= Beginning of Section =

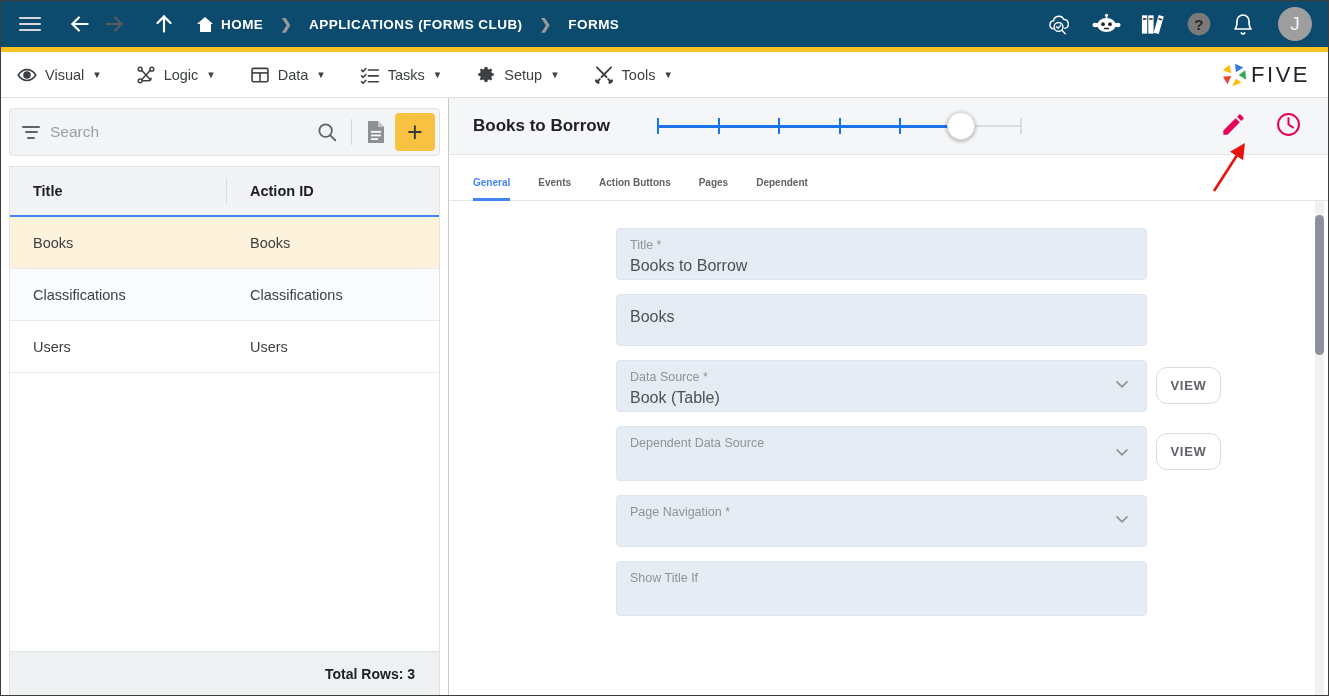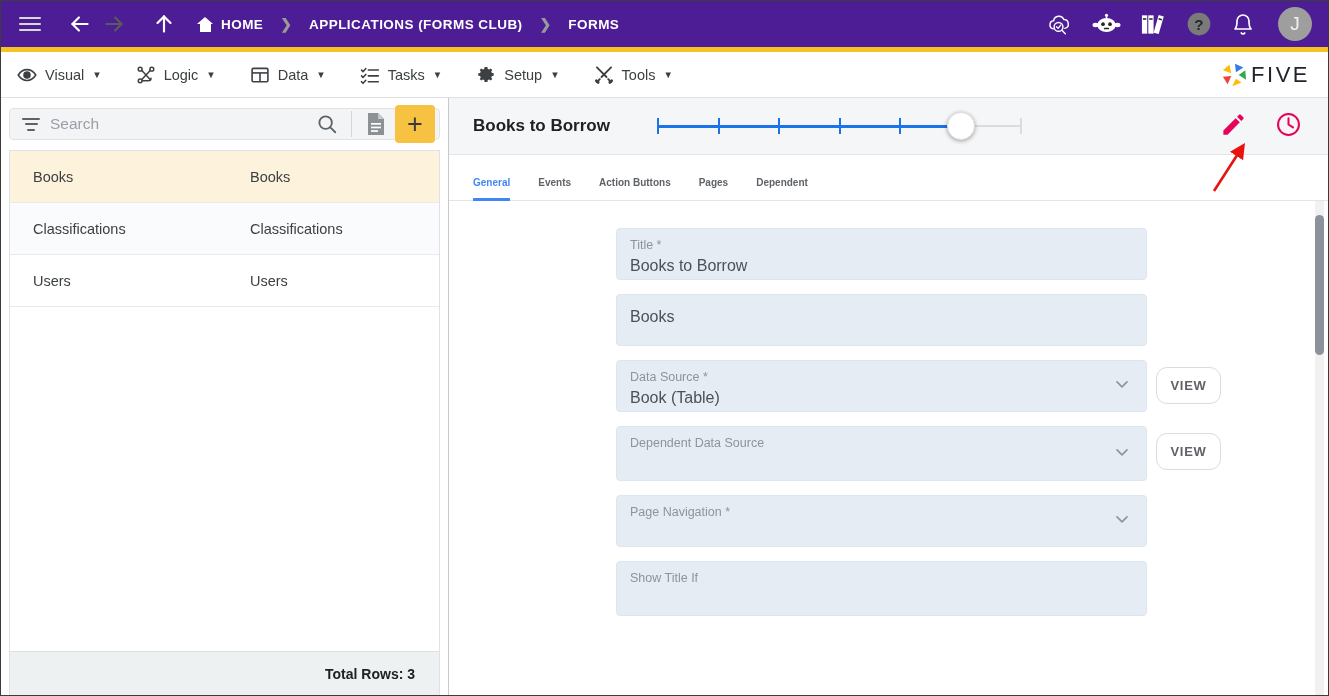--- a/index.html
+++ b/index.html
@@ -20,7 +20,7 @@
   
   .topbar {
     height: 46px;
-    background: #4c1d95;
+    background: #0c4a6e;
     display: flex;
     align-items: center;
     padding: 0 16px 0 18px;

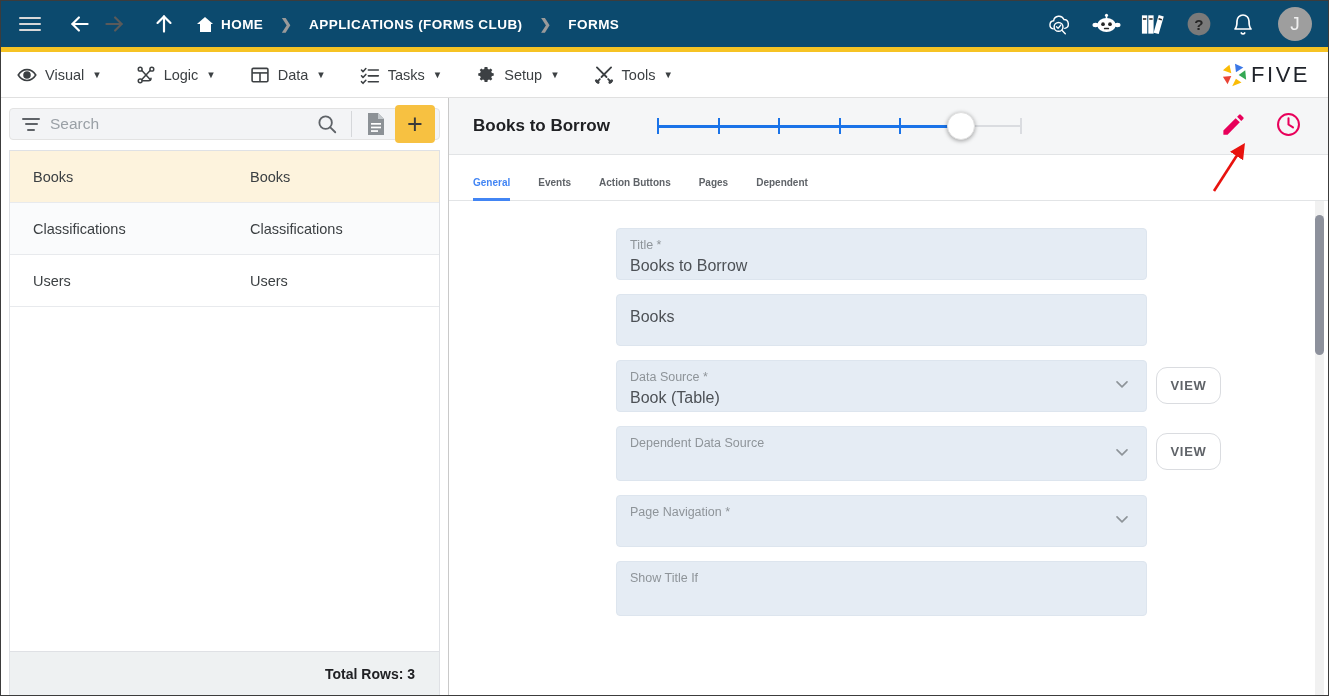--- a/index.html
+++ b/index.html
@@ -108,7 +108,7 @@
   }
   .searchrow {
     margin: 10px 8px 8px 8px;
-    height: 32px;
+    height: 48px;
     border: 1px solid #e3e3e3;
     border-radius: 4px;
     background: #f3f4f6;

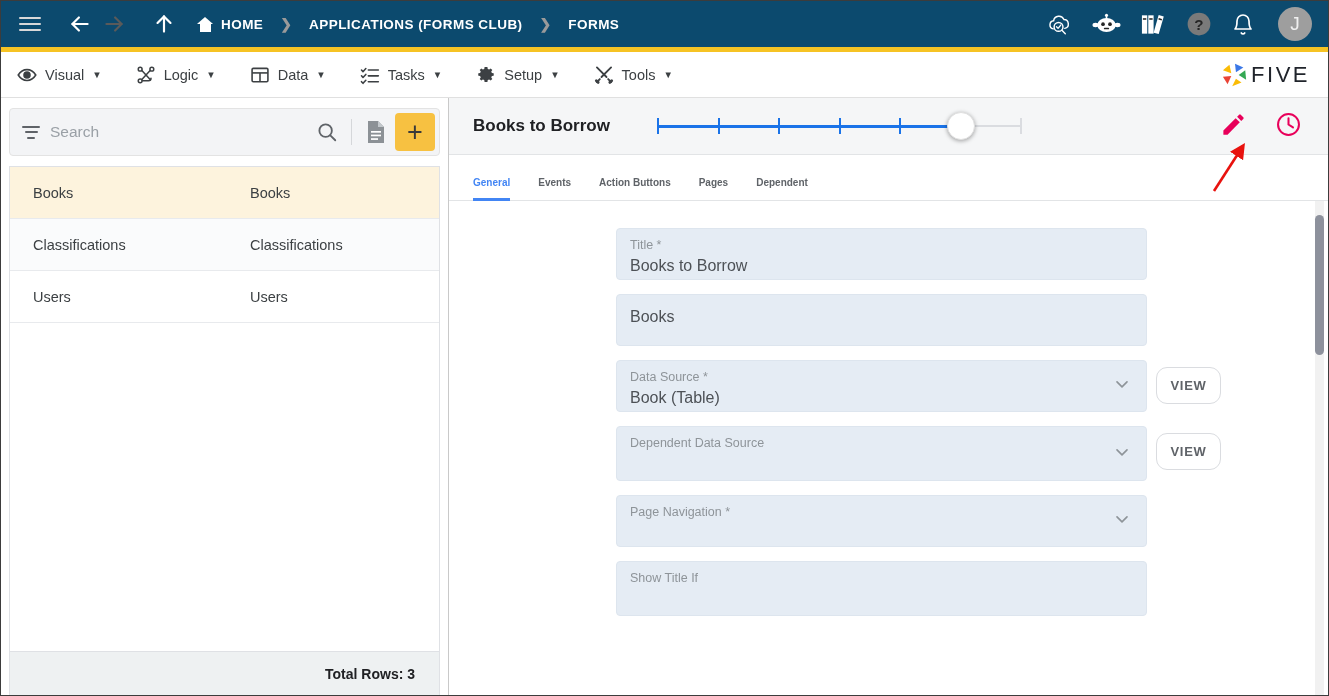--- a/index.html
+++ b/index.html
@@ -466,6 +466,10 @@
       </div>
 
       <div class="grid-wrap">
+        <div class="grid-head">
+          <div class="gh-cell c1">Title</div>
+          <div class="gh-cell c2">Action ID</div>
+        </div>
         <div class="grid-body">
           <div class="grow selected">
             <div class="gc c1">Books</div>

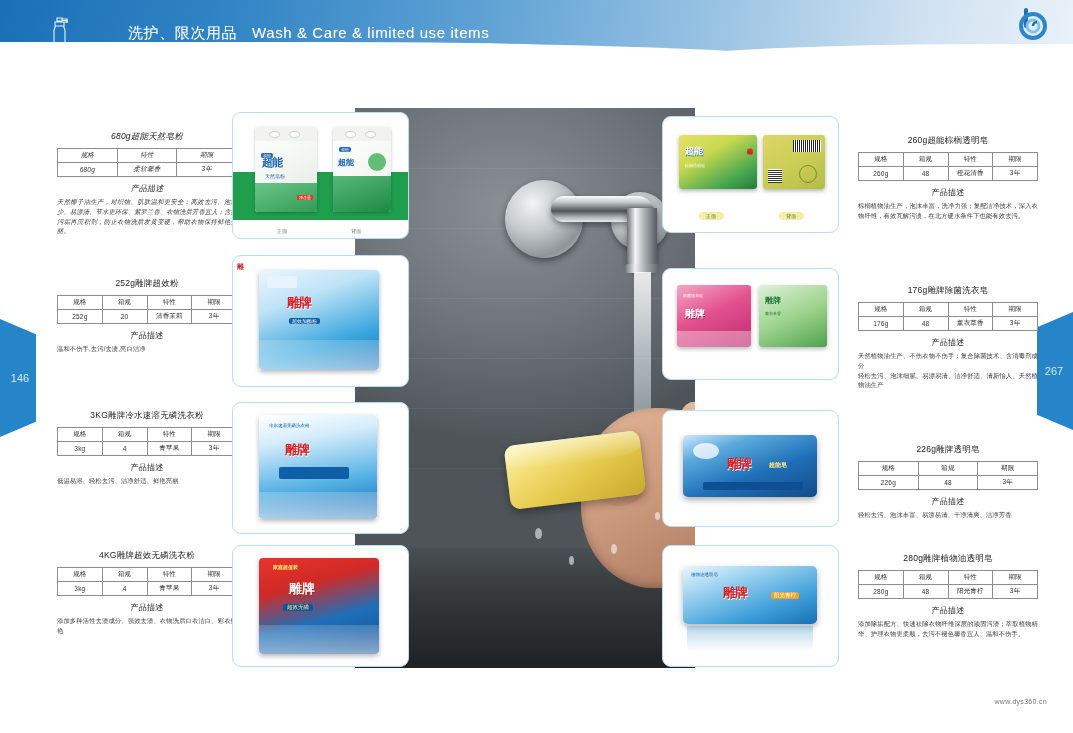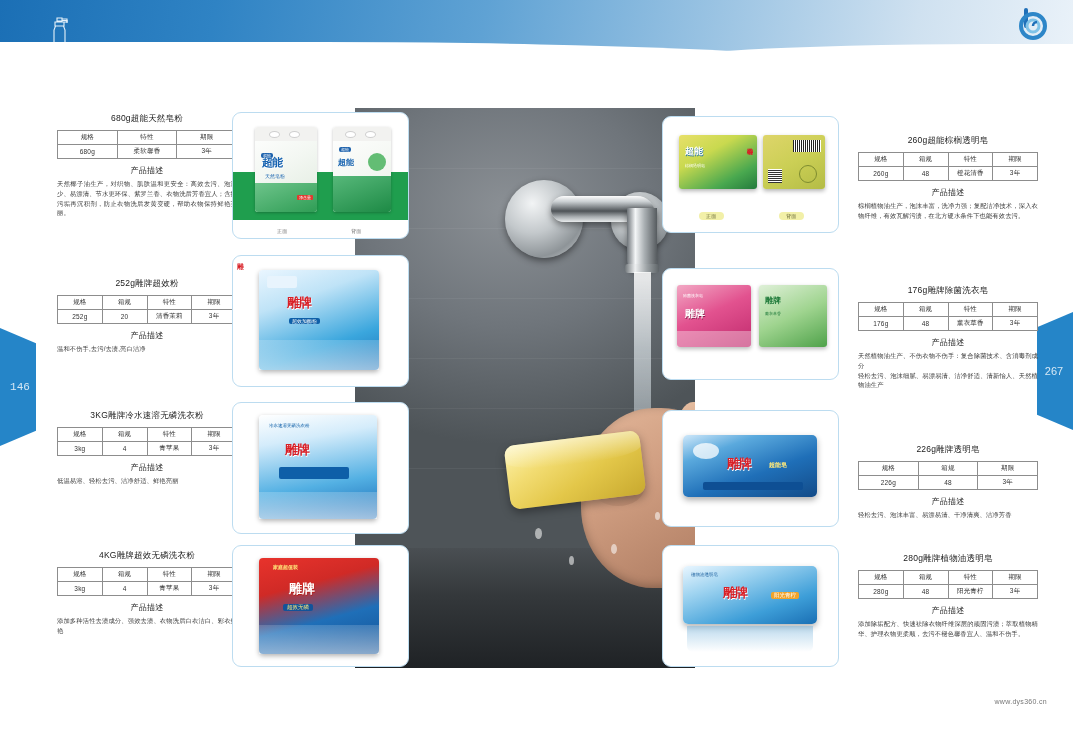--- a/index.html
+++ b/index.html
@@ -166,6 +166,10 @@
       <path d="M18 6.5 l5 0 0 2.5" fill="none" stroke="#e8f2fa" stroke-width="1.1"></path>
     </svg>
   </span>
+  <div class="header-title">
+    <span>洗护、限次用品</span>
+    <span class="en">Wash &amp; Care &amp; limited use items</span>
+  </div>
   <div class="logo">
     <svg width="42" height="38" viewBox="0 0 42 38">
       <path d="M14 4 v16" stroke="#1f6fb8" stroke-width="4" fill="none" stroke-linecap="round"></path>

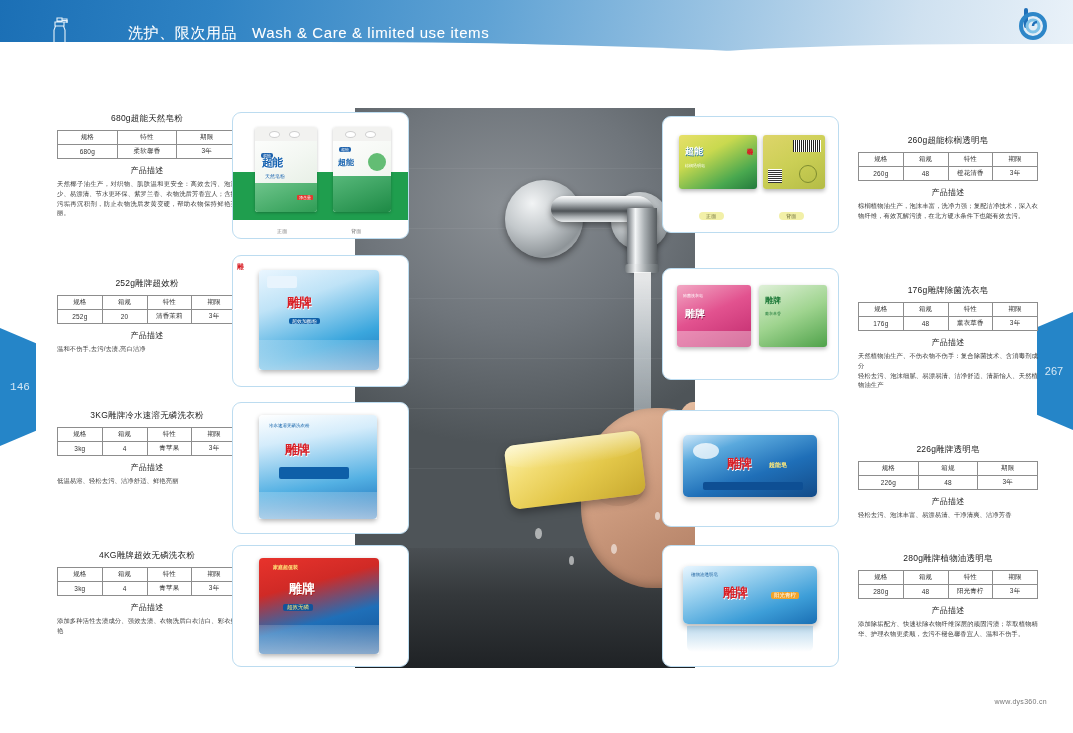--- a/index.html
+++ b/index.html
@@ -190,7 +190,7 @@
   <span>267</span>
 </div>
 
-<div class="info-card" style="left:57px;top:113px;">
+<div class="info-card" style="left:57px;top:131px;font-style:italic;">
   <div class="info-title">680g超能天然皂粉</div>
   <table class="spec">
     <tbody>

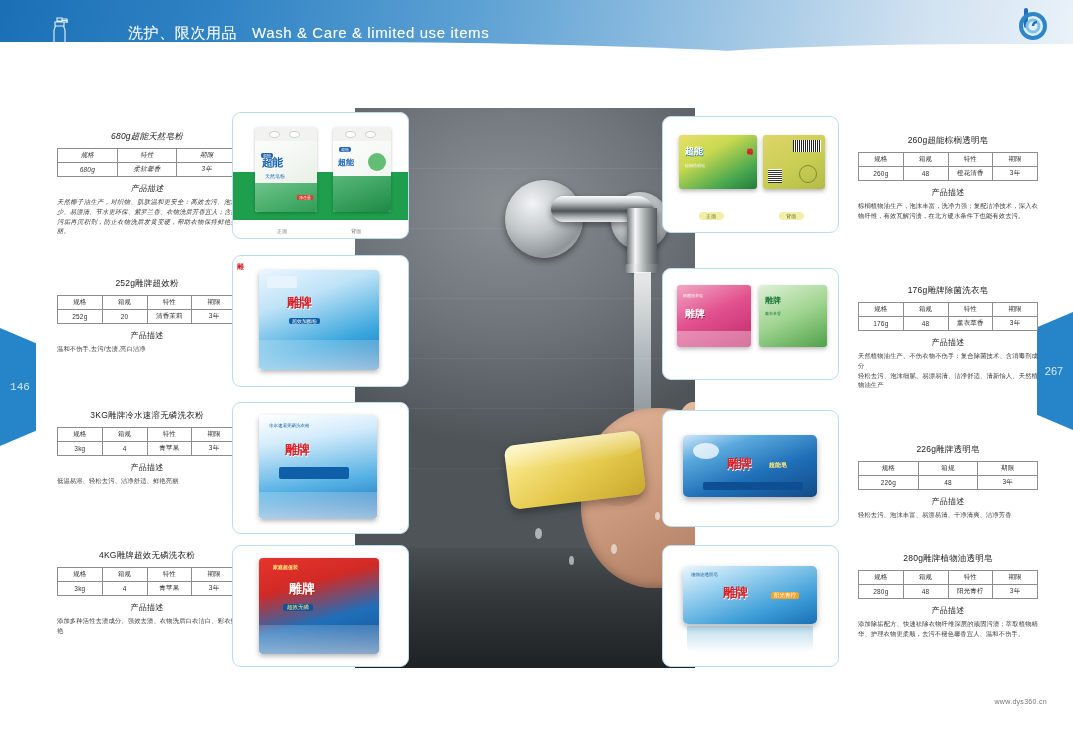--- a/index.html
+++ b/index.html
@@ -37,7 +37,7 @@
   .logo-text{font-size:4.5px;color:#2b6aa8;letter-spacing:.3px;margin-top:-1px;}
   
   .ptab{position:absolute;width:36px;height:118px;background:#2585c8;}
-  .ptab-left{left:0;top:328px;clip-path:polygon(0 0,100% 13%,100% 87%,0 100%);font-family:Liberation Mono, monospace;}
+  .ptab-left{left:0;top:319px;clip-path:polygon(0 0,100% 13%,100% 87%,0 100%);}
   .ptab-right{right:0;top:312px;clip-path:polygon(0 13%,100% 0,100% 100%,0 87%);}
   .ptab span{
     position:absolute;left:0;right:0;top:50%;transform:translateY(-50%);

= End of Section =

*PROBLEM TO SOLVE*:
Could you return each entry word for word, with the images omitted?

*YOUR RESPONSE*:
--- a/index.html
+++ b/index.html
@@ -20,7 +20,7 @@
   
   .topbar {
     height: 46px;
-    background: #4c1d95;
+    background: #0c4a6e;
     display: flex;
     align-items: center;
     padding: 0 16px 0 18px;

--- a/index.html
+++ b/index.html
@@ -108,7 +108,7 @@
   }
   .searchrow {
     margin: 10px 8px 8px 8px;
-    height: 32px;
+    height: 48px;
     border: 1px solid #e3e3e3;
     border-radius: 4px;
     background: #f3f4f6;

--- a/index.html
+++ b/index.html
@@ -466,6 +466,10 @@
       </div>
 
       <div class="grid-wrap">
+        <div class="grid-head">
+          <div class="gh-cell c1">Title</div>
+          <div class="gh-cell c2">Action ID</div>
+        </div>
         <div class="grid-body">
           <div class="grow selected">
             <div class="gc c1">Books</div>

--- a/index.html
+++ b/index.html
@@ -166,6 +166,10 @@
       <path d="M18 6.5 l5 0 0 2.5" fill="none" stroke="#e8f2fa" stroke-width="1.1"></path>
     </svg>
   </span>
+  <div class="header-title">
+    <span>洗护、限次用品</span>
+    <span class="en">Wash &amp; Care &amp; limited use items</span>
+  </div>
   <div class="logo">
     <svg width="42" height="38" viewBox="0 0 42 38">
       <path d="M14 4 v16" stroke="#1f6fb8" stroke-width="4" fill="none" stroke-linecap="round"></path>

--- a/index.html
+++ b/index.html
@@ -190,7 +190,7 @@
   <span>267</span>
 </div>
 
-<div class="info-card" style="left:57px;top:113px;">
+<div class="info-card" style="left:57px;top:131px;font-style:italic;">
   <div class="info-title">680g超能天然皂粉</div>
   <table class="spec">
     <tbody>

--- a/index.html
+++ b/index.html
@@ -37,7 +37,7 @@
   .logo-text{font-size:4.5px;color:#2b6aa8;letter-spacing:.3px;margin-top:-1px;}
   
   .ptab{position:absolute;width:36px;height:118px;background:#2585c8;}
-  .ptab-left{left:0;top:328px;clip-path:polygon(0 0,100% 13%,100% 87%,0 100%);font-family:Liberation Mono, monospace;}
+  .ptab-left{left:0;top:319px;clip-path:polygon(0 0,100% 13%,100% 87%,0 100%);}
   .ptab-right{right:0;top:312px;clip-path:polygon(0 13%,100% 0,100% 100%,0 87%);}
   .ptab span{
     position:absolute;left:0;right:0;top:50%;transform:translateY(-50%);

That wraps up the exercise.